| What is being asked |
Search the data for the word "parts" and copy every line that contains it.
*** Data supplied ***
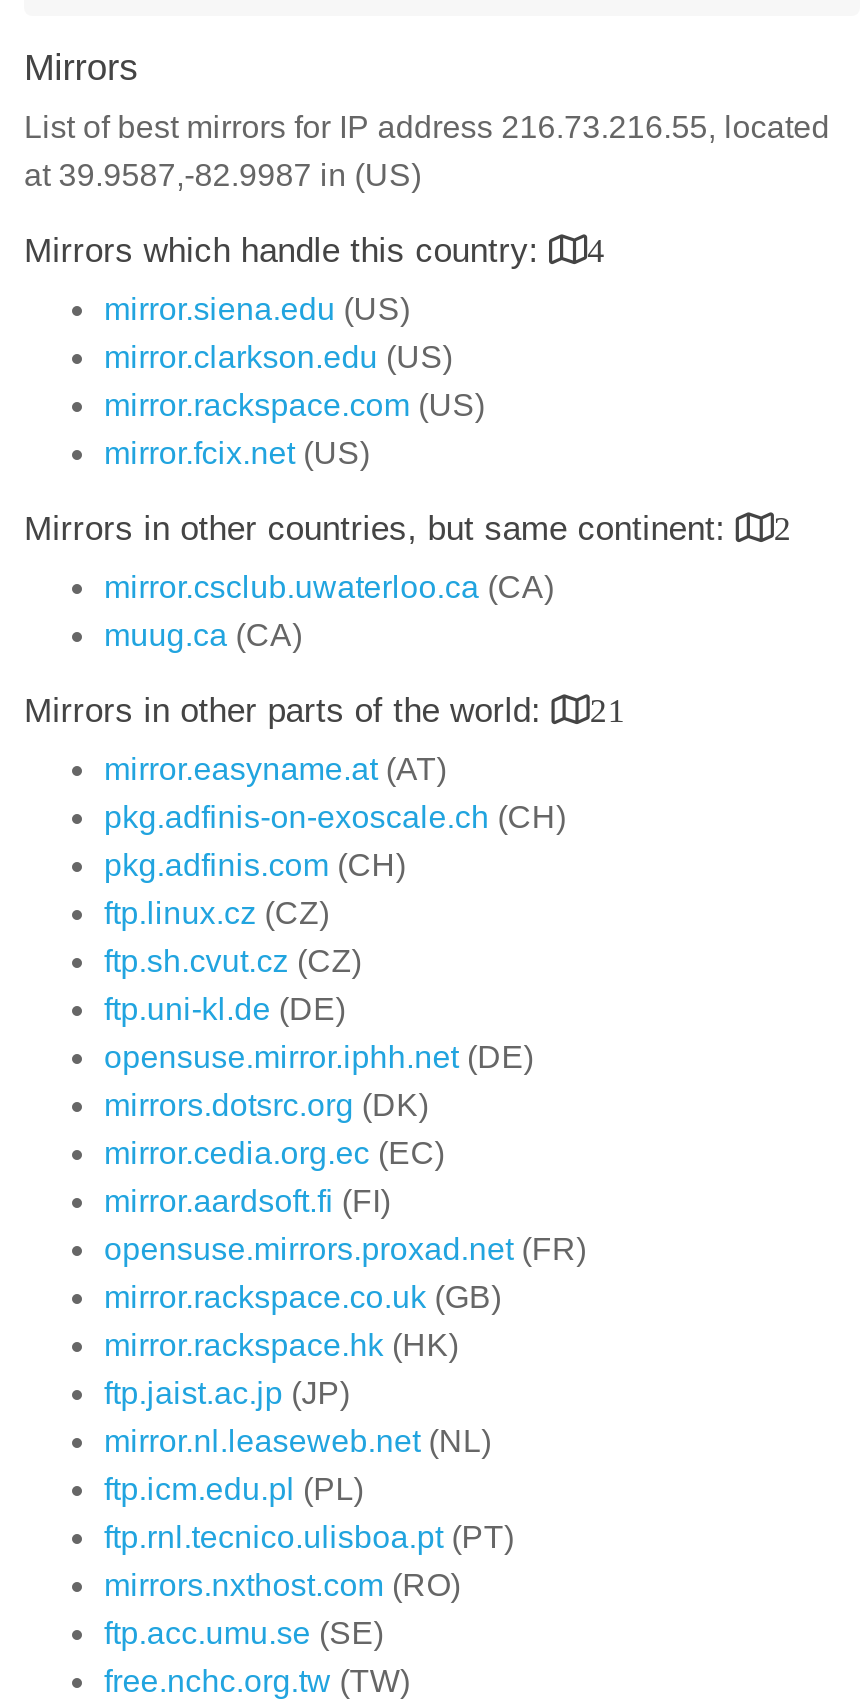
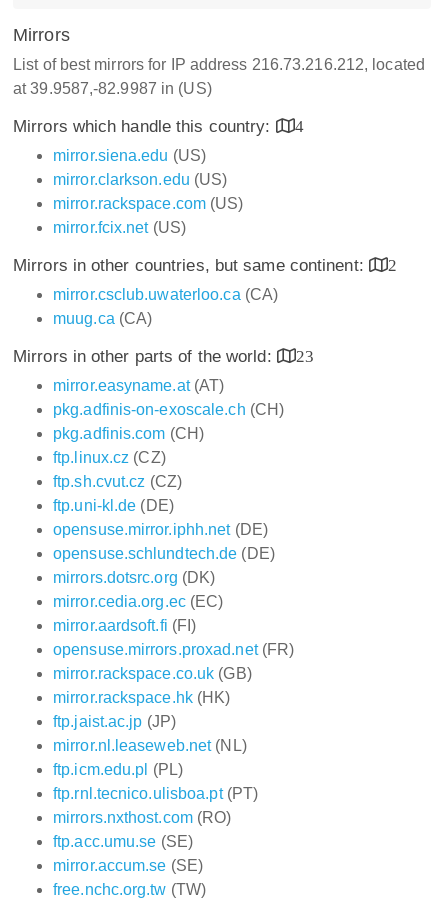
- List of best mirrors for IP address 216.73.216.55, located
+ List of best mirrors for IP address 216.73.216.212, located

- Mirrors in other parts of the world: 21
+ Mirrors in other parts of the world: 23

+ opensuse.schlundtech.de (DE)

+ mirror.accum.se (SE)
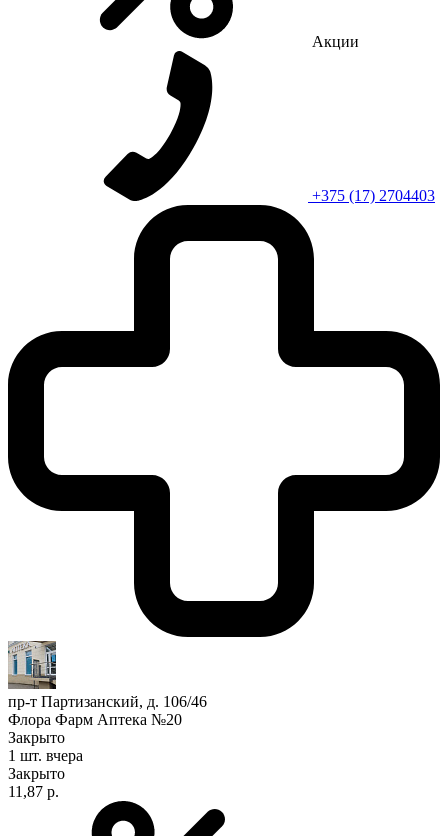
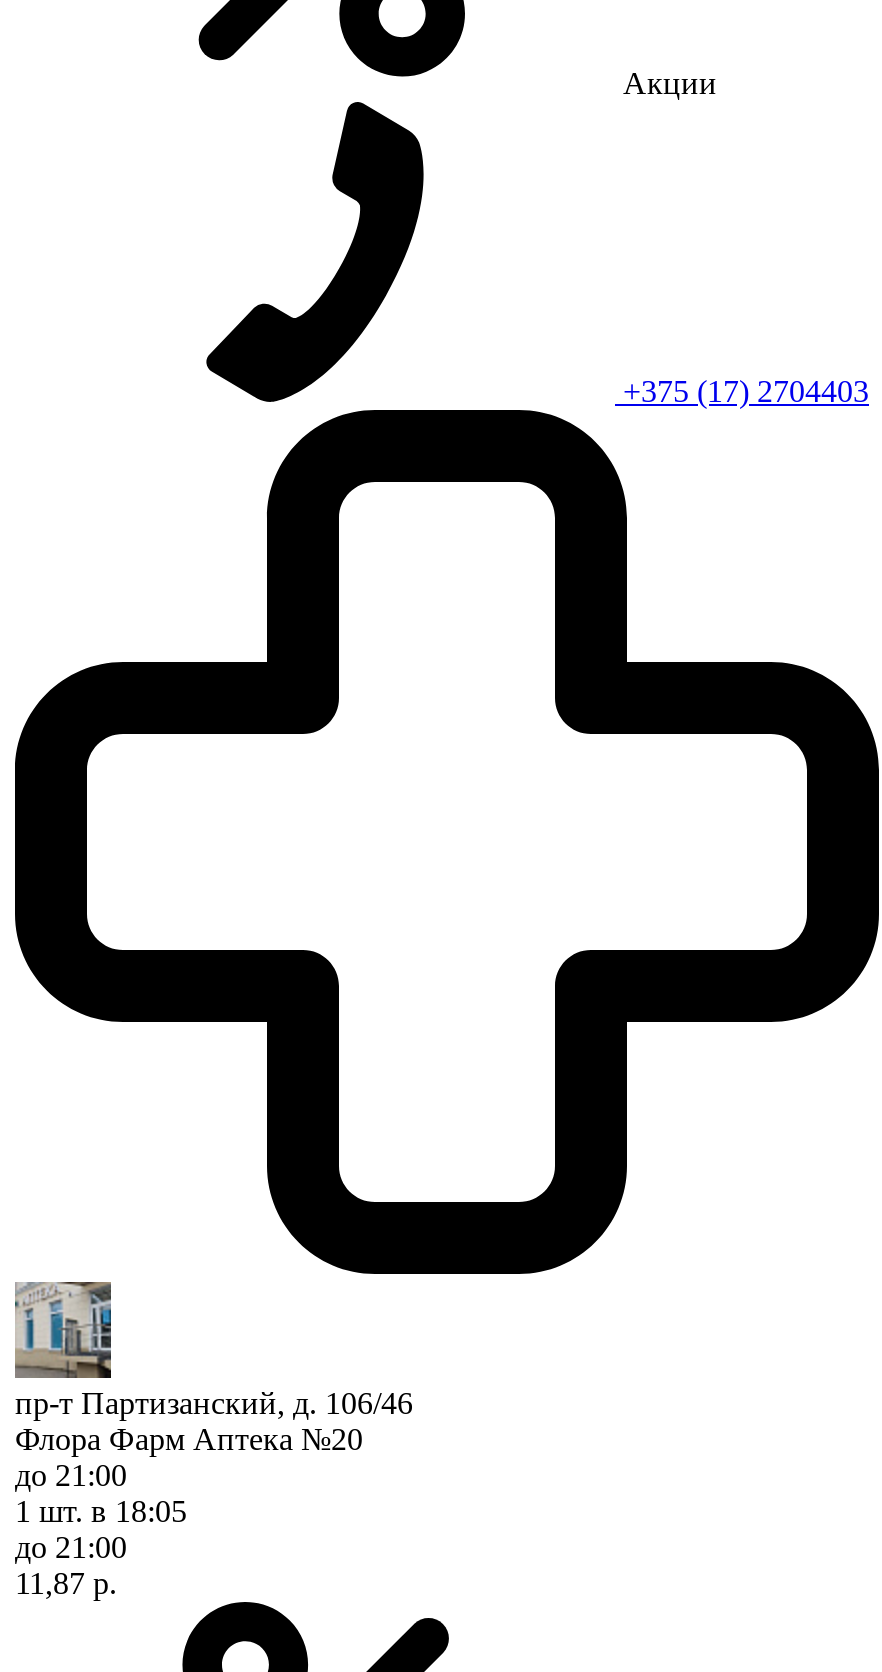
- Закрыто
- 1 шт. вчера
- Закрыто
+ до 21:00
+ 1 шт. в 18:05
+ до 21:00
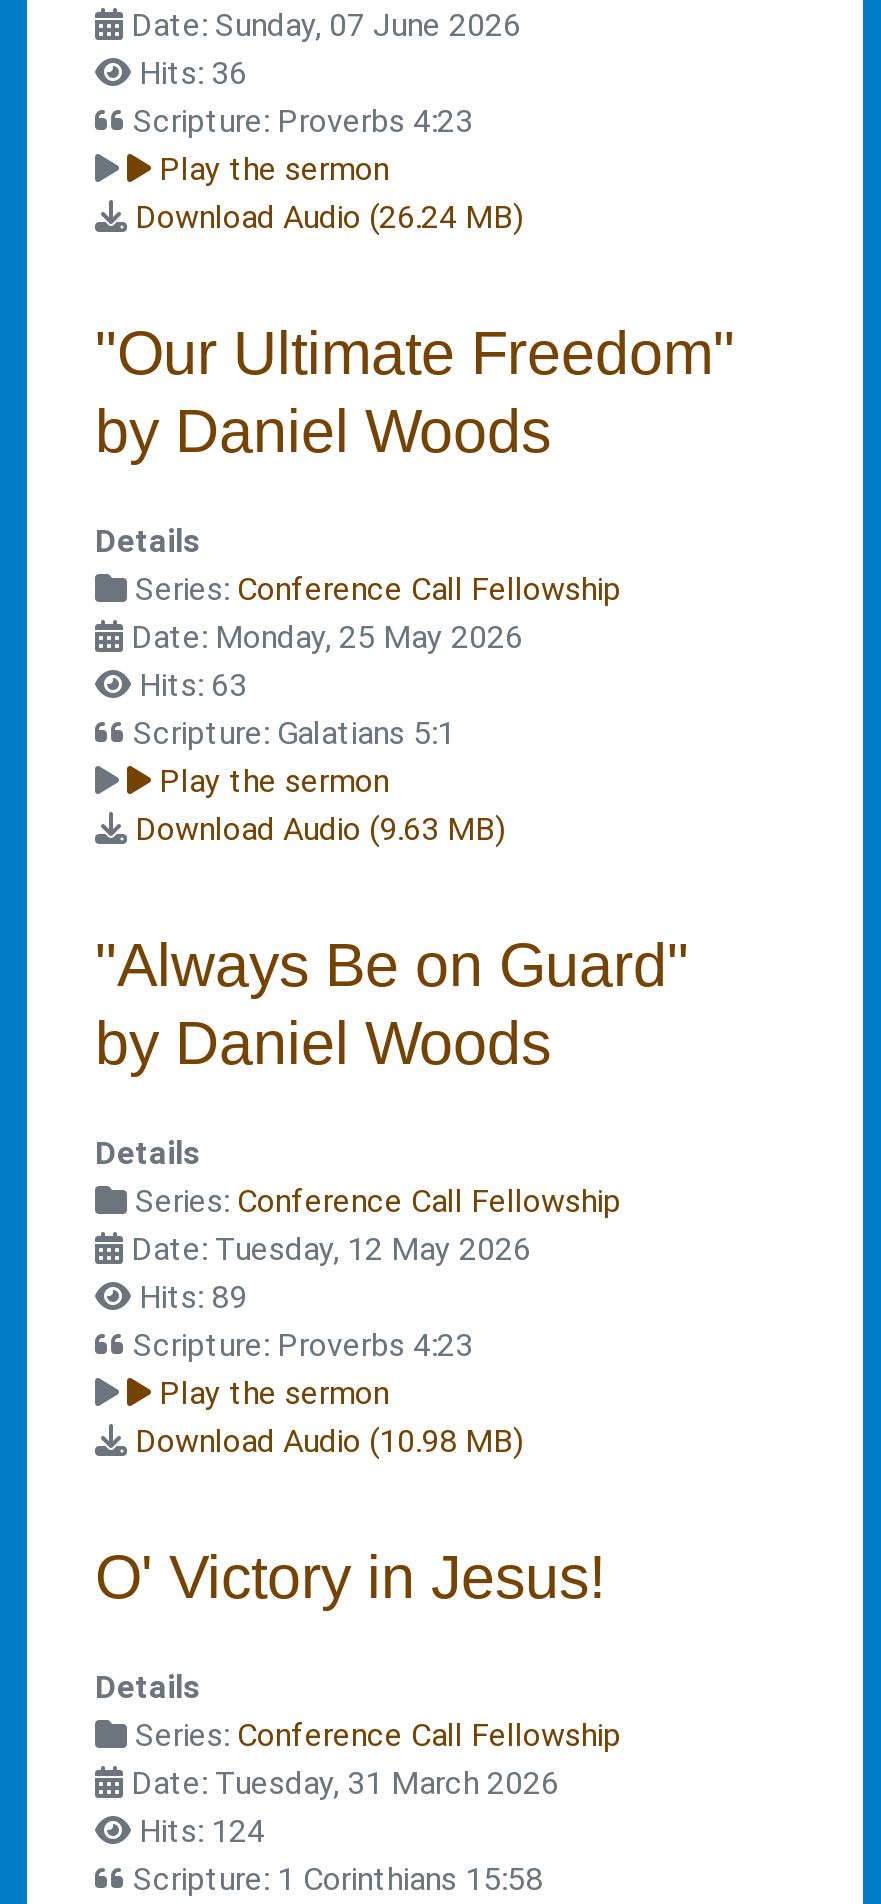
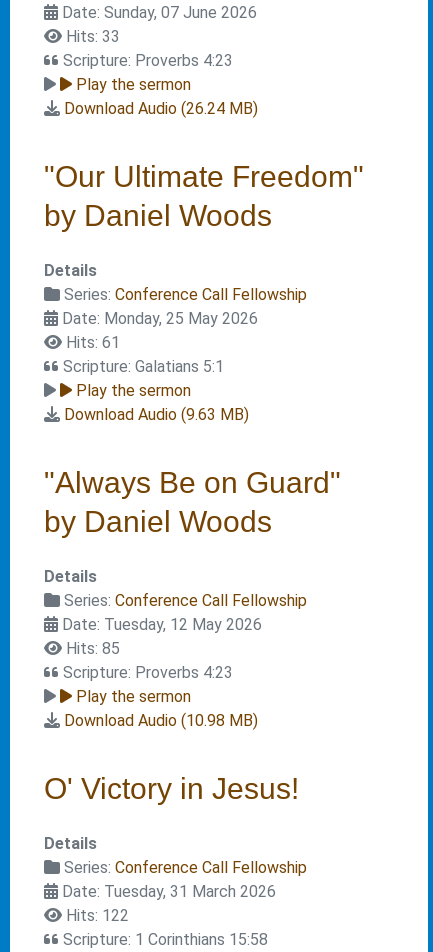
- Hits: 36
+ Hits: 33

- Hits: 63
+ Hits: 61

- Hits: 89
+ Hits: 85

- Hits: 124
+ Hits: 122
***
| Answer for the task |
- Mirrors in other parts of the world: 21
+ Mirrors in other parts of the world: 23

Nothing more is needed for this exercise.